TASK INPUTS:
[Start of section]
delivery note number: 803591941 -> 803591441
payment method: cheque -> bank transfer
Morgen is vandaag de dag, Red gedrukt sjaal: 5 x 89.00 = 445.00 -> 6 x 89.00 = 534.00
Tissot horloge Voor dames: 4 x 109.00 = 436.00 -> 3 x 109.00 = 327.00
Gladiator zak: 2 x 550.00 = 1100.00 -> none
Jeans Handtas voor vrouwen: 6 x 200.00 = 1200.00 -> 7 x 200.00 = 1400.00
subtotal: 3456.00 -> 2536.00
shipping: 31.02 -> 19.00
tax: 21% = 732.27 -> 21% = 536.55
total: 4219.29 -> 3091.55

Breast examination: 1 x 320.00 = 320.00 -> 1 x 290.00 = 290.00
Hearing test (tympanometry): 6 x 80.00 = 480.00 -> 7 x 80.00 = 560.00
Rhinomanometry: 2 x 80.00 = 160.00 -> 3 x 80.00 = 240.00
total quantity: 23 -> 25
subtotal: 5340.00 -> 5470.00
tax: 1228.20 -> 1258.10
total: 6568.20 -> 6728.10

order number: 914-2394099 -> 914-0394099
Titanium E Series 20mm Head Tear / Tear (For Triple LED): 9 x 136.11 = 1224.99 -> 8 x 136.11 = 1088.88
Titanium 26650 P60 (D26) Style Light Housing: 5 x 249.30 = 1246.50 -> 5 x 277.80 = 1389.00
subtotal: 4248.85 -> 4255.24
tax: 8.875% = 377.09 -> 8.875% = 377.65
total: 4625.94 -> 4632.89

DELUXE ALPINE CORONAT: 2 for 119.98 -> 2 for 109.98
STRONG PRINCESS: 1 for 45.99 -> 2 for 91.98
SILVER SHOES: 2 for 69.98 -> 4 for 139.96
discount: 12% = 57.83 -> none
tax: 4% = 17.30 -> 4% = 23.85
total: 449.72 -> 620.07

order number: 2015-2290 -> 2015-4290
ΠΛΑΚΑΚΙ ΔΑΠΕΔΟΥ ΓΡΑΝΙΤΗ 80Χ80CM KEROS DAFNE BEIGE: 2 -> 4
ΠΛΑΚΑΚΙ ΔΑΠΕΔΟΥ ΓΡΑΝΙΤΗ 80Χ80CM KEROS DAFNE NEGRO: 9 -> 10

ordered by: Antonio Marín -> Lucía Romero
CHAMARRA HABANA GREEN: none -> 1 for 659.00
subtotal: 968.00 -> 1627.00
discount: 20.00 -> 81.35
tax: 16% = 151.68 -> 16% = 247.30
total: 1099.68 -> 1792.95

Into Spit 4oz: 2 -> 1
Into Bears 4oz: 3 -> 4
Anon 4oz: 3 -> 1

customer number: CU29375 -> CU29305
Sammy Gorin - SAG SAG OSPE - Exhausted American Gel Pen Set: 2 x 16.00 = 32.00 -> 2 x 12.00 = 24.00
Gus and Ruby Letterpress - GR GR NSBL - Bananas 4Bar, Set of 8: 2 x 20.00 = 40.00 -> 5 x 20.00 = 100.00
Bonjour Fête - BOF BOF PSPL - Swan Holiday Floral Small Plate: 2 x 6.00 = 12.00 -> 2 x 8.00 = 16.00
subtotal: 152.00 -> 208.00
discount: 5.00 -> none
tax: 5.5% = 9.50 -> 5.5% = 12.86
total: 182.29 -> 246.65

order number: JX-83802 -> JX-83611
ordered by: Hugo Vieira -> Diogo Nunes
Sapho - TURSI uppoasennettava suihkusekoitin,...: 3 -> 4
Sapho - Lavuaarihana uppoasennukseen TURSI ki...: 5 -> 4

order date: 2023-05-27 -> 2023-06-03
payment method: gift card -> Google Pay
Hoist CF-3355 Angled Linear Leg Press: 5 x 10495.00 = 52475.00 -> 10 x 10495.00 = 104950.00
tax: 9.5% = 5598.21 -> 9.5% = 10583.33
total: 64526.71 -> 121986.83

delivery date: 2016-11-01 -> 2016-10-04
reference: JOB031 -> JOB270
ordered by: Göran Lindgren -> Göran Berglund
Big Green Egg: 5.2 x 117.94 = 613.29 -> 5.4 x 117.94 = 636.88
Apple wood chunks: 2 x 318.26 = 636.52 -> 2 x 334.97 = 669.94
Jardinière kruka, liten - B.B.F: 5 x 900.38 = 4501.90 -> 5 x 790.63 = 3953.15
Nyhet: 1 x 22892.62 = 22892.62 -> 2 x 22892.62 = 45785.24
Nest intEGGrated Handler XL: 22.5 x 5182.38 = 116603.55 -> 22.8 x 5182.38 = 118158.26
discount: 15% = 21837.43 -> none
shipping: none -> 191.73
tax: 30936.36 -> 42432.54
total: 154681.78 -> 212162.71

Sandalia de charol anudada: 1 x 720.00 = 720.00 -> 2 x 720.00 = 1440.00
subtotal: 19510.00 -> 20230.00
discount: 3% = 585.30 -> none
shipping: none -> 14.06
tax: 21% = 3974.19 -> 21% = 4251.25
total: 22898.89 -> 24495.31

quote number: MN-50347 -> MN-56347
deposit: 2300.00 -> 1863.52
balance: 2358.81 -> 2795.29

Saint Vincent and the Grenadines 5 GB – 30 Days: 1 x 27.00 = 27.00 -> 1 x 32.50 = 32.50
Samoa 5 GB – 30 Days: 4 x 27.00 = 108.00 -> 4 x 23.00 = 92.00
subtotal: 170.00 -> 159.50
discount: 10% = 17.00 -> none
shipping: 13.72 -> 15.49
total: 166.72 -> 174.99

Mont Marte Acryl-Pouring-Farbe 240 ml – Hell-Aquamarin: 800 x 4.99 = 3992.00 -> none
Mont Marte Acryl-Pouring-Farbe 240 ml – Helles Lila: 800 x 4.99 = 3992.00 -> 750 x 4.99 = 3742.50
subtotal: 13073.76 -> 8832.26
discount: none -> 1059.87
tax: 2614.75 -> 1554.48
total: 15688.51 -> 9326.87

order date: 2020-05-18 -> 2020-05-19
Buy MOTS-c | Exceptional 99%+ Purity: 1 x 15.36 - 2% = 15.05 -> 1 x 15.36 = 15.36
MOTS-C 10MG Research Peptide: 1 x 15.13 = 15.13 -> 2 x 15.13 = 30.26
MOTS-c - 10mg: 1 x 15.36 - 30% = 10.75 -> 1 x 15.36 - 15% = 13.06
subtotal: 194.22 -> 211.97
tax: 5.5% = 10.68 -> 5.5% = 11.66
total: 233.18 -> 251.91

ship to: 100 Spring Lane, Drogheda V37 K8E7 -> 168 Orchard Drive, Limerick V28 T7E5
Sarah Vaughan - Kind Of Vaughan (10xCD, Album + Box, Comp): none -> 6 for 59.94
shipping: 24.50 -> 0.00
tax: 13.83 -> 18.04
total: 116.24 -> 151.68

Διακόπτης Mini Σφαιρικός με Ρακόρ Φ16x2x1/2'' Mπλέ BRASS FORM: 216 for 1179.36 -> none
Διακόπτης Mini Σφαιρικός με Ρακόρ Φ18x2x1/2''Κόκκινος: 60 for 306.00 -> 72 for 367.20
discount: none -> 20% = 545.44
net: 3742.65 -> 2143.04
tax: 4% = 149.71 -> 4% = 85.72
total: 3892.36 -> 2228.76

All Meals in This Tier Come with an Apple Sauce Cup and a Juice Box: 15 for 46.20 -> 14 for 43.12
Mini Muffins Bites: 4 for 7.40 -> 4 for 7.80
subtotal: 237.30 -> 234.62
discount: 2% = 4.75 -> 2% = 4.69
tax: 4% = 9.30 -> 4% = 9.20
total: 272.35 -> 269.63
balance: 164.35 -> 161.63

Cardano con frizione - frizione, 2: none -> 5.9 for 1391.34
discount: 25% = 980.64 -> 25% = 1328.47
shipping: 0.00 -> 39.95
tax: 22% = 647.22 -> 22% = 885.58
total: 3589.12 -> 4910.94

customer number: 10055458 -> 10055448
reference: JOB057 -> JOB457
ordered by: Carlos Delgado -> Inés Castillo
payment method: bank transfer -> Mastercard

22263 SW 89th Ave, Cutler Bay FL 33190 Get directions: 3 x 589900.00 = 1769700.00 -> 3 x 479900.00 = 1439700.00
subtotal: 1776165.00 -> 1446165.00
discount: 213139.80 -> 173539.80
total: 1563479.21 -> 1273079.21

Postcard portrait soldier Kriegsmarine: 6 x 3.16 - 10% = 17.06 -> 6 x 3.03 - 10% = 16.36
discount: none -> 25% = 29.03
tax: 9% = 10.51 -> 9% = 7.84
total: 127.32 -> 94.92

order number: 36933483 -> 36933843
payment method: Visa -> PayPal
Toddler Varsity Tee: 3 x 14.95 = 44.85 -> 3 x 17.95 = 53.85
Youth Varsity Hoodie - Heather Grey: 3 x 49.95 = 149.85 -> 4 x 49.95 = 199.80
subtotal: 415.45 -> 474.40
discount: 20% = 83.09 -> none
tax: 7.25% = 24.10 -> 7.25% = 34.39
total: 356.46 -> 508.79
[End of section]
AIM OF THE TASK: Retype exactly the span of lines from the one with "subtotal: 1776165.00 -> 1446165.00" through the one with "payment method: Visa -> PayPal"; include both ends and omit the rest of the material.

EXERCISE SOLUTION:
subtotal: 1776165.00 -> 1446165.00
discount: 213139.80 -> 173539.80
total: 1563479.21 -> 1273079.21

Postcard portrait soldier Kriegsmarine: 6 x 3.16 - 10% = 17.06 -> 6 x 3.03 - 10% = 16.36
discount: none -> 25% = 29.03
tax: 9% = 10.51 -> 9% = 7.84
total: 127.32 -> 94.92

order number: 36933483 -> 36933843
payment method: Visa -> PayPal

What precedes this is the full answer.